Rüdiger Vogler e Yella Rottländer filmados por Wenders: para além das tradicionais relações familiares


joao lopes
18 Mar 2017 18:00

Prosseguem as reposições de filmes de Wim Wenders, agora com um título que pode muito bem surpreender os espectadores que construíram a sua imagem do autor de "Paris, Texas" (1984) a partir dos seus trabalhos em língua inglesa — embora fascinado pela América (e com a sua acção a ter um arranque decisivo em Nova Iorque), "Alice nas Cidades" (1974) é, de facto, um momento fulcral do período alemão do seu autor, iniciando uma trilogia de "road movies" que viria a integrar "Movimento em Falso" (1975) e "Ao Correr do Tempo" (1976).

Para o próprio Wenders, este foi mesmo um filme decisivo para estabelecer três matrizes que a sua obra posterior veio a integrar através de brilhantes variações:

1 — o espírito "on the road", justamente, celebrando a viagem como processo de descoberta, revelação e auto-revelação;
2 — a relação com a geografia e a cultura made in USA como modelo criativo e filosofia existencial;
3 — a dinâmica das gerações "pais/filhos", percorrendo os sobressaltos de uma dinâmica familiar de peculiar simbolismo.

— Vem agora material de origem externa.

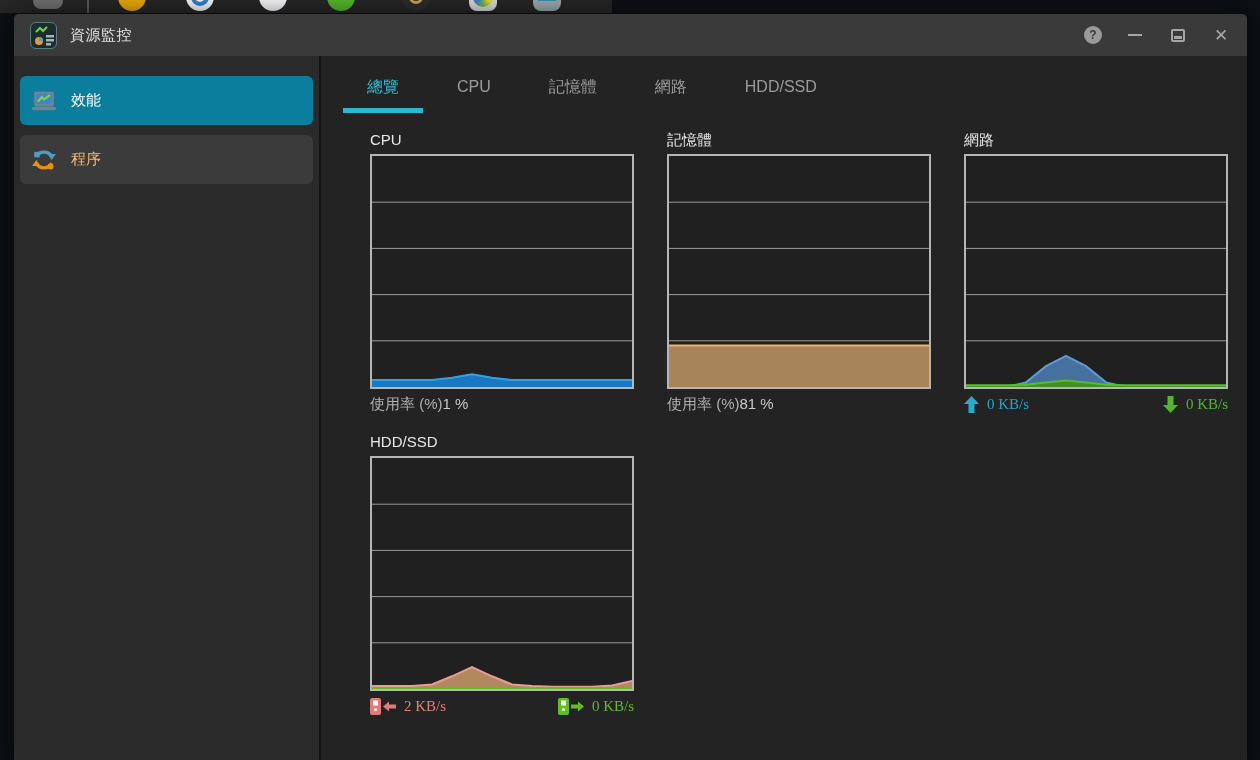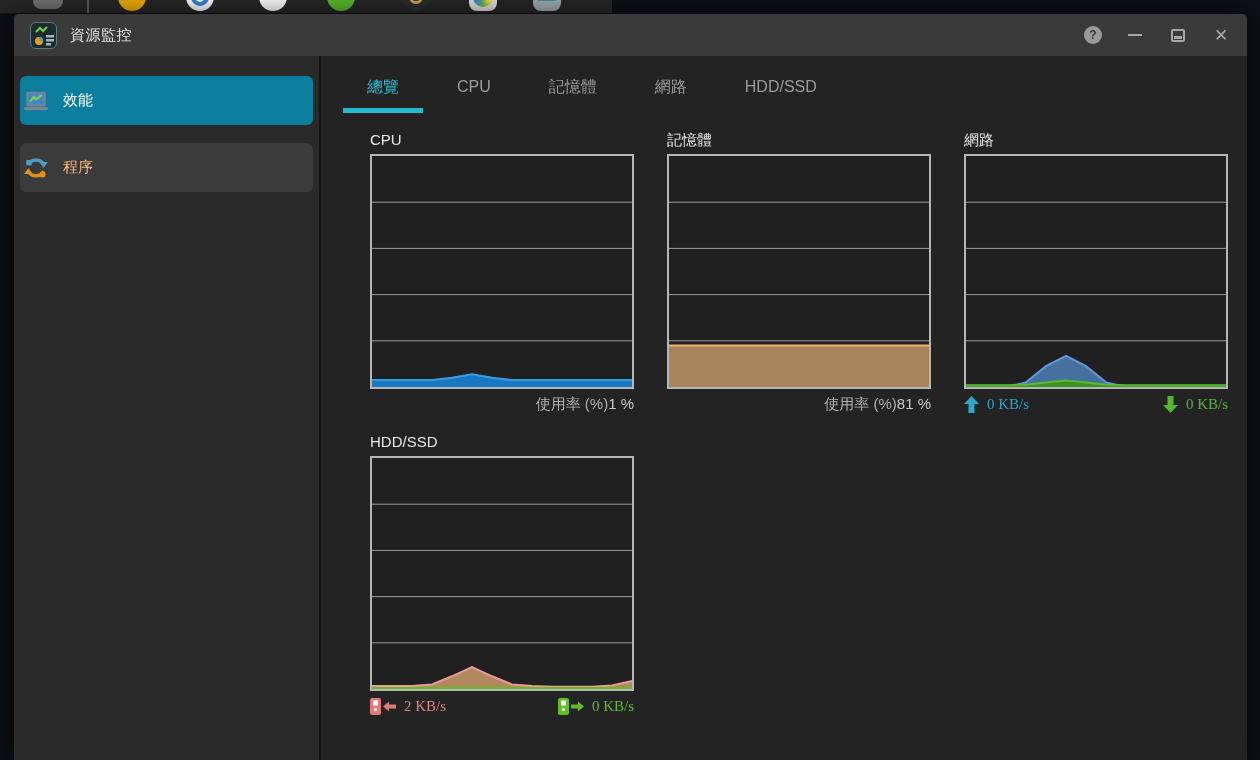"效能" .side-item { margin-bottom: 18px -> 10px; padding-left: 3px -> 11px }
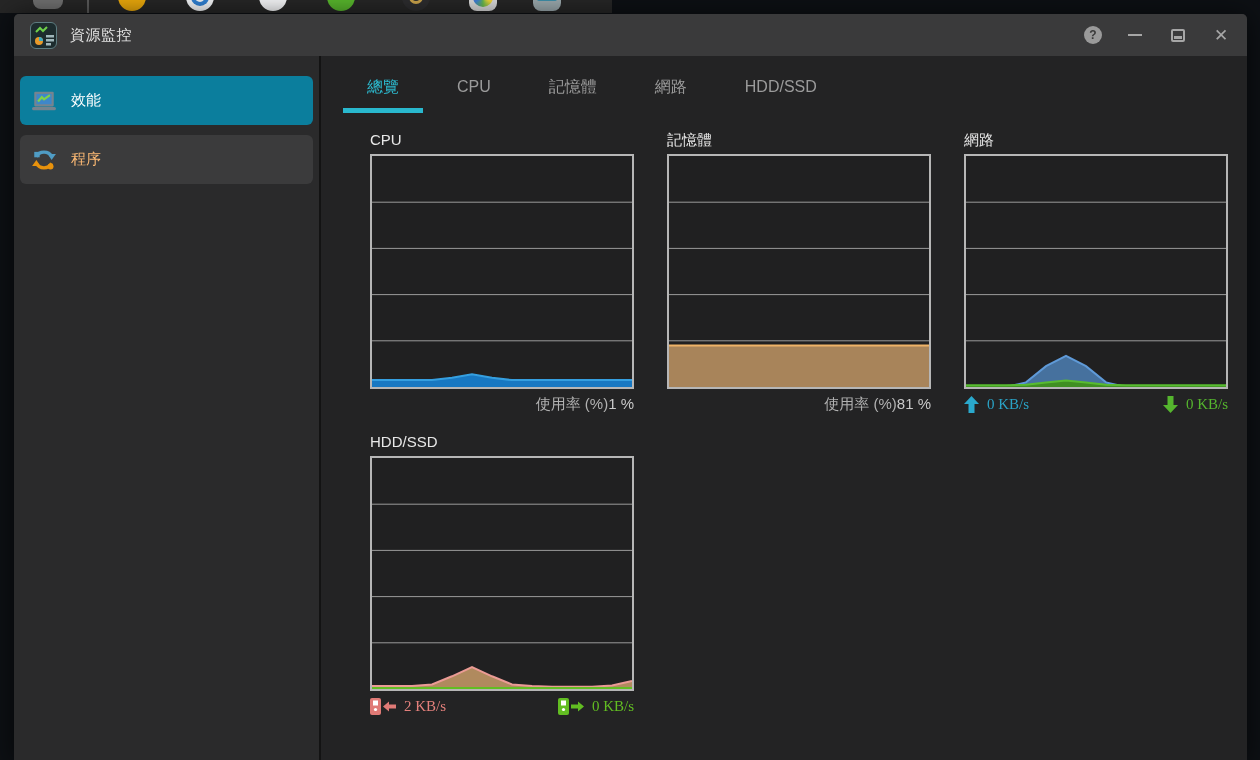"使用率 (%)" .pfooter { justify-content: flex-end -> flex-start }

O par central de "Alice nas Cidades" constitui uma dessas alianças familiares que está para além dos laços sanguíneos: esta é a história do jornalista alemão Phillip Winter (Rüdiger Vogler) que anda a tentar escrever, sem grande sucesso, uma reportagem sobre a América; de forma inesperada e insólita, aceita tomar conta da pequena Alice (Yella Rottländer), devendo viajar de Nova Iorque para Amsterdão, de modo a que ela possa reencontrar a mãe (Lisa Kreuzer)…

As coisas não decorrem como previsto e aquilo que parecia uma banal crónica de usos e costumes vai-se transfigurando numa delicada deambulação de mútua descoberta, num mundo (já) saturado de imagens em que o calor humano não é um valor muito forte. A esse propósito, observe-se a importâncias das fotografias Polaroid no processo de conhecimento e aproximação de Phillip e Alice — para Wenders, as imagens podem ser uma matéria fundamental, concreta e abstracta, das relações humanas.